Leblon es plano y eminentemente peatonal. Puedes cruzar todo el barrio en quince o veinte minutos, y la playa, los restaurantes y la calle principal están lo suficientemente cerca como para que un taxi parezca casi innecesario durante el día. La Línea 4 del MetrôRio pasa por debajo del barrio con dos estaciones: Antero de Quental, en el centro de Leblon, y Jardim de Alah, en la frontera con Ipanema, ambas inauguradas en 2016. Esto hace que el resto de la Zona Sur sea fácil de alcanzar, y es la forma más limpia de moverse hacia el este, hacia Ipanema, Copacabana y más allá.

Para cualquier lugar fuera de la línea de metro, o para volver a casa después del anochecer, usa taxis por aplicación como Uber o 99 en lugar de pararlos en la calle. Lapa está aproximadamente a quince o veinte minutos en coche, dependiendo del tráfico. El centro de Río tarda unos veinticinco a treinta y cinco minutos. El aeropuerto Galeão está a unos cuarenta y cinco minutos a una hora en taxi, mientras que Santos Dumont está más cerca, aproximadamente treinta a cuarenta minutos.

Leblon es uno de los barrios que más seguridad transmite en Río, bien patrullado y popular entre los turistas, pero sigue siendo un distrito playero urbano. Mantén los objetos de valor fuera de la arena, cuidado con los robos de teléfonos entre multitudes y no camines por calles solitarias tarde por la noche cuando un coche hará mejor el trabajo.

Conviene saber

Leblon — tus preguntas

¿Es Leblon una buena zona para alojarse en Río de Janeiro?

Sí. Si buscas acceso a la playa, una base más tranquila y exclusiva que Copacabana, y la mejor concentración de restaurantes y bares de Río a poca distancia, Leblon es una opción muy sólida. La contrapartida es el precio: es el barrio playero más caro de la ciudad.

¿Leblon es seguro?

Leblon es generalmente una de las zonas de Río que transmite más seguridad. Es un barrio acomodado, bien patrullado y popular entre los visitantes, y los principales riesgos son menores, como robos en la playa o al teléfono. Usa el sentido común típico de una gran ciudad y toma taxis por aplicación de noche.
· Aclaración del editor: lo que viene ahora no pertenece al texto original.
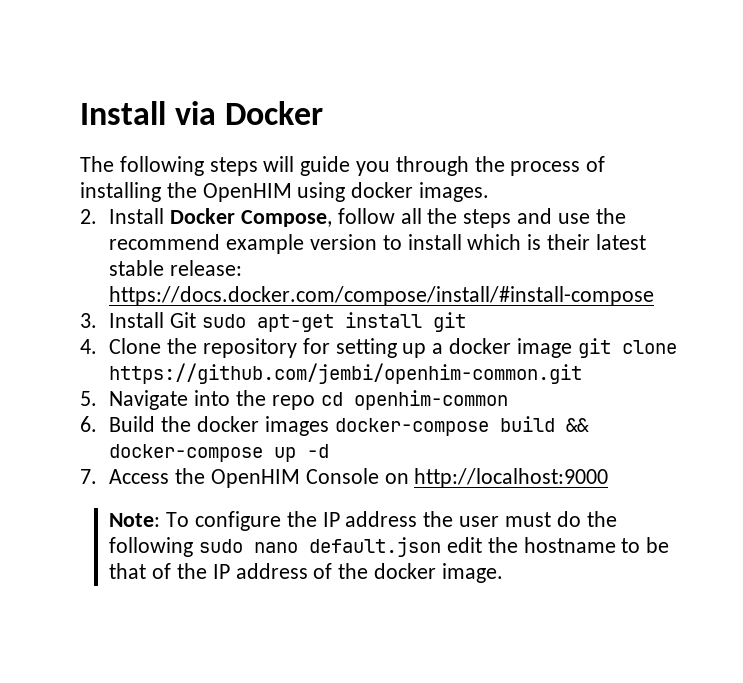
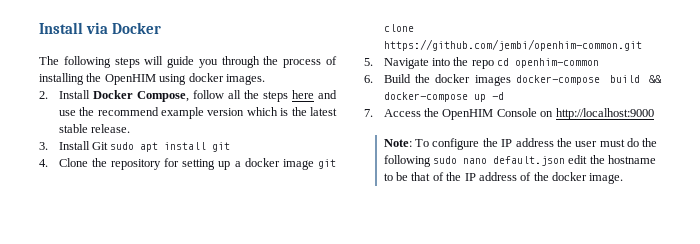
- 2. Install Docker Compose, follow all the steps and use the recommend example version to install which is their latest stable release: https://docs.docker.com/compose/install/#install-compose
+ 2. Install Docker Compose, follow all the steps here and use the recommend example version which is the latest stable release.
- 3. Install Git sudo apt-get install git
+ 3. Install Git sudo apt install git

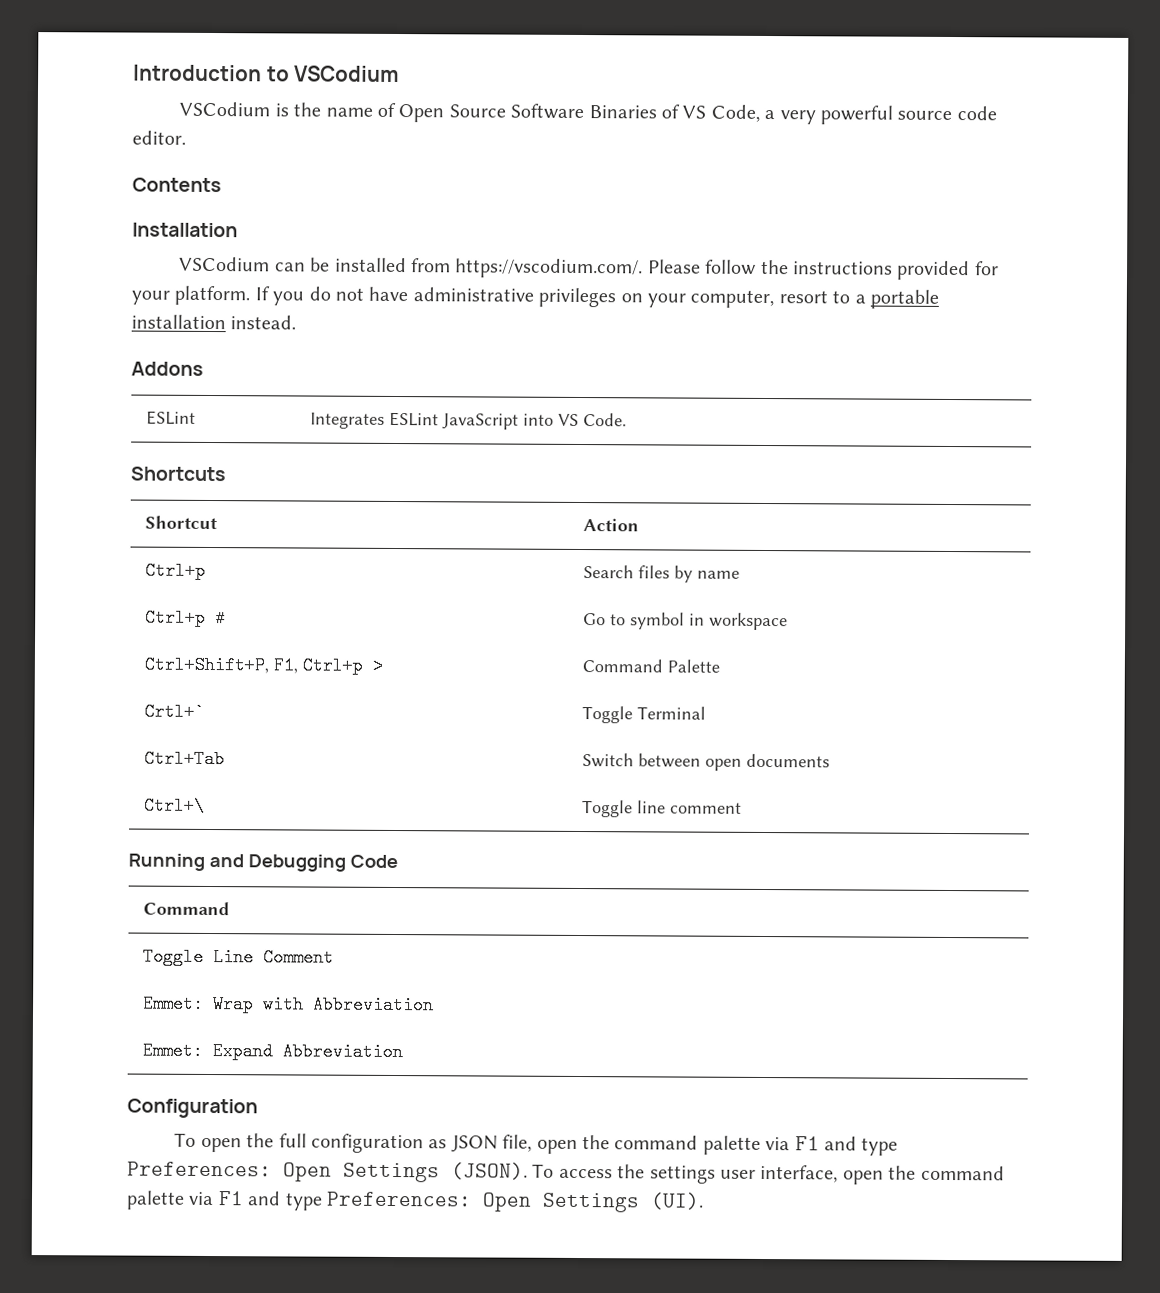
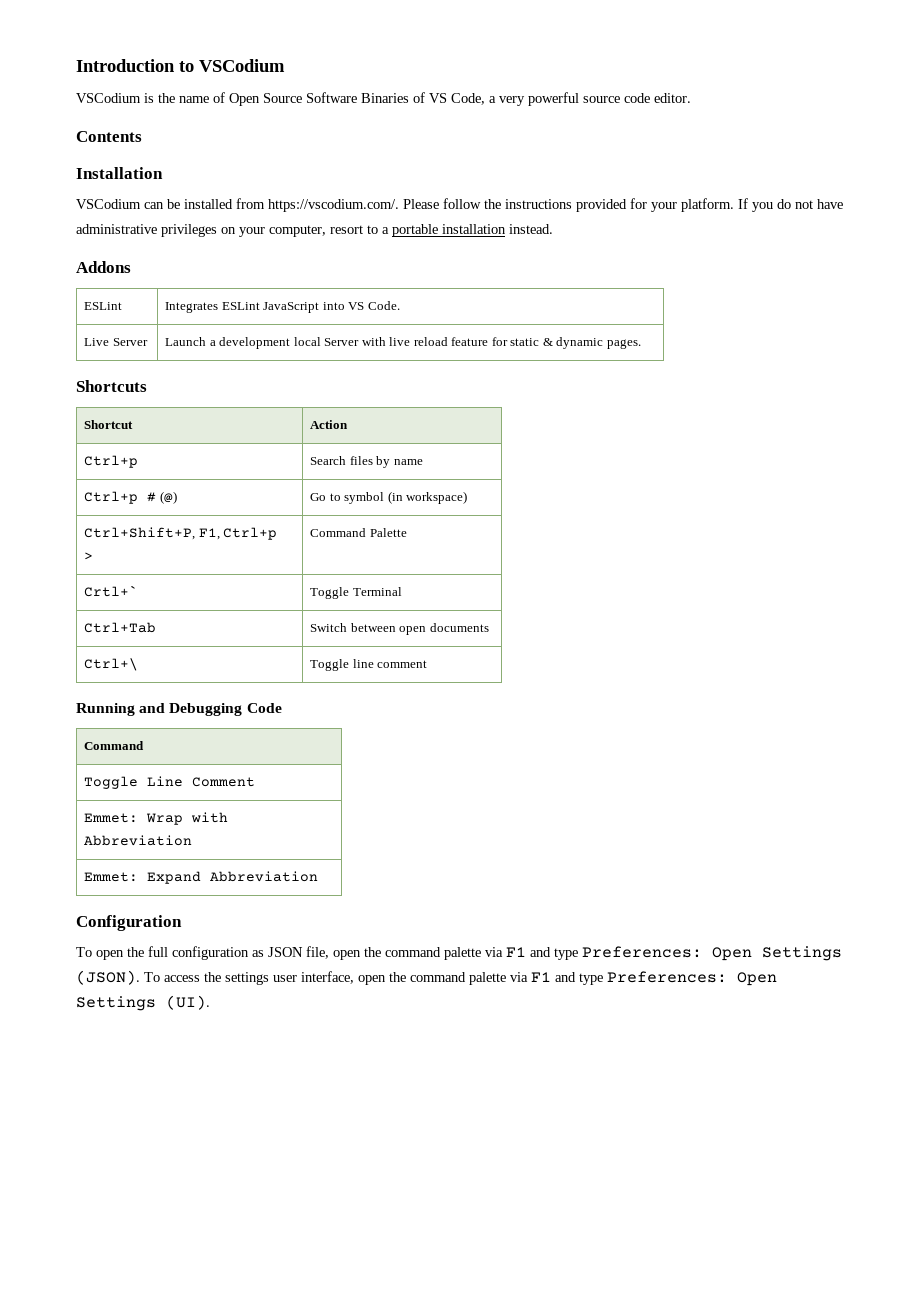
+ Live Server | Launch a development local Server with live reload feature for static & dynamic pages.
- Ctrl+p # | Go to symbol in workspace
+ Ctrl+p # (@) | Go to symbol (in workspace)

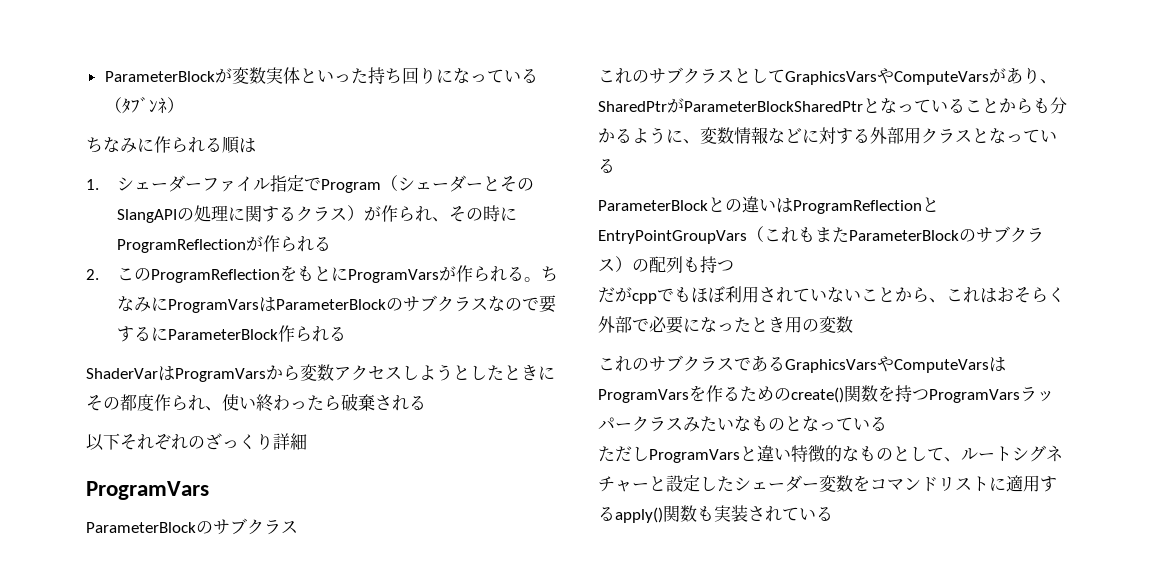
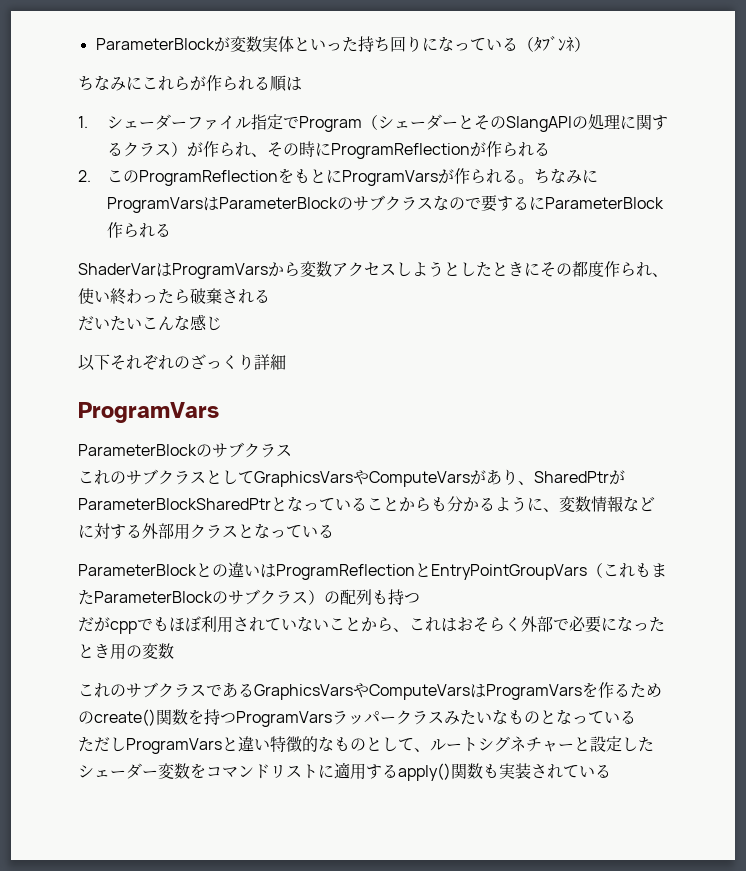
- ちなみに作られる順は
+ ちなみにこれらが作られる順は
+ だいたいこんな感じ

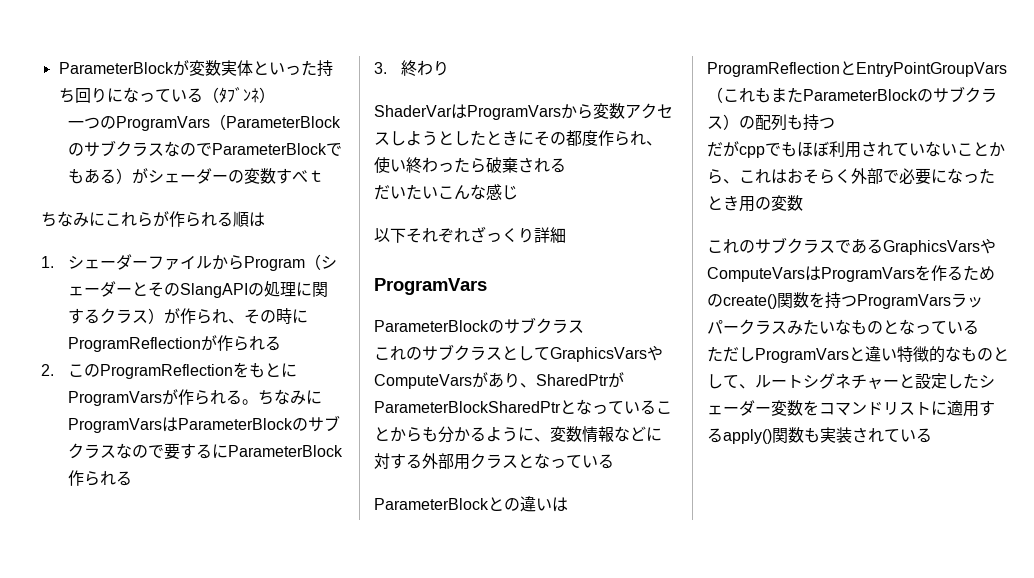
+ 一つのProgramVars（ParameterBlockのサブクラスなのでParameterBlockでもある）がシェーダーの変数すべｔ
- 1.シェーダーファイル指定でProgram（シェーダーとそのSlangAPIの処理に関するクラス）が作られ、その時にProgramReflectionが作られる
+ 1.シェーダーファイルからProgram（シェーダーとそのSlangAPIの処理に関するクラス）が作られ、その時にProgramReflectionが作られる
+ 3.終わり
- 以下それぞれのざっくり詳細
+ 以下それぞれざっくり詳細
¿Debería alojarme en Leblon o Ipanema?

Están a pocos minutos a pie, así que la elección depende del ritmo. Elige Ipanema si buscas una zona más animada y ligeramente más económica, con el famoso ambiente del Posto 9 y el mercado de artesanías de los domingos. Elige Leblon si prefieres un ambiente más tranquilo y residencial, con mejor oferta gastronómica y una playa más familiar.

¿Para qué es mejor Leblon?

Leblon es ideal para una estancia playera de lujo, con restaurantes destacados y una base más tranquila y segura en la Zona Sur. Es especialmente recomendable para parejas, familias y viajeros centrados en la gastronomía.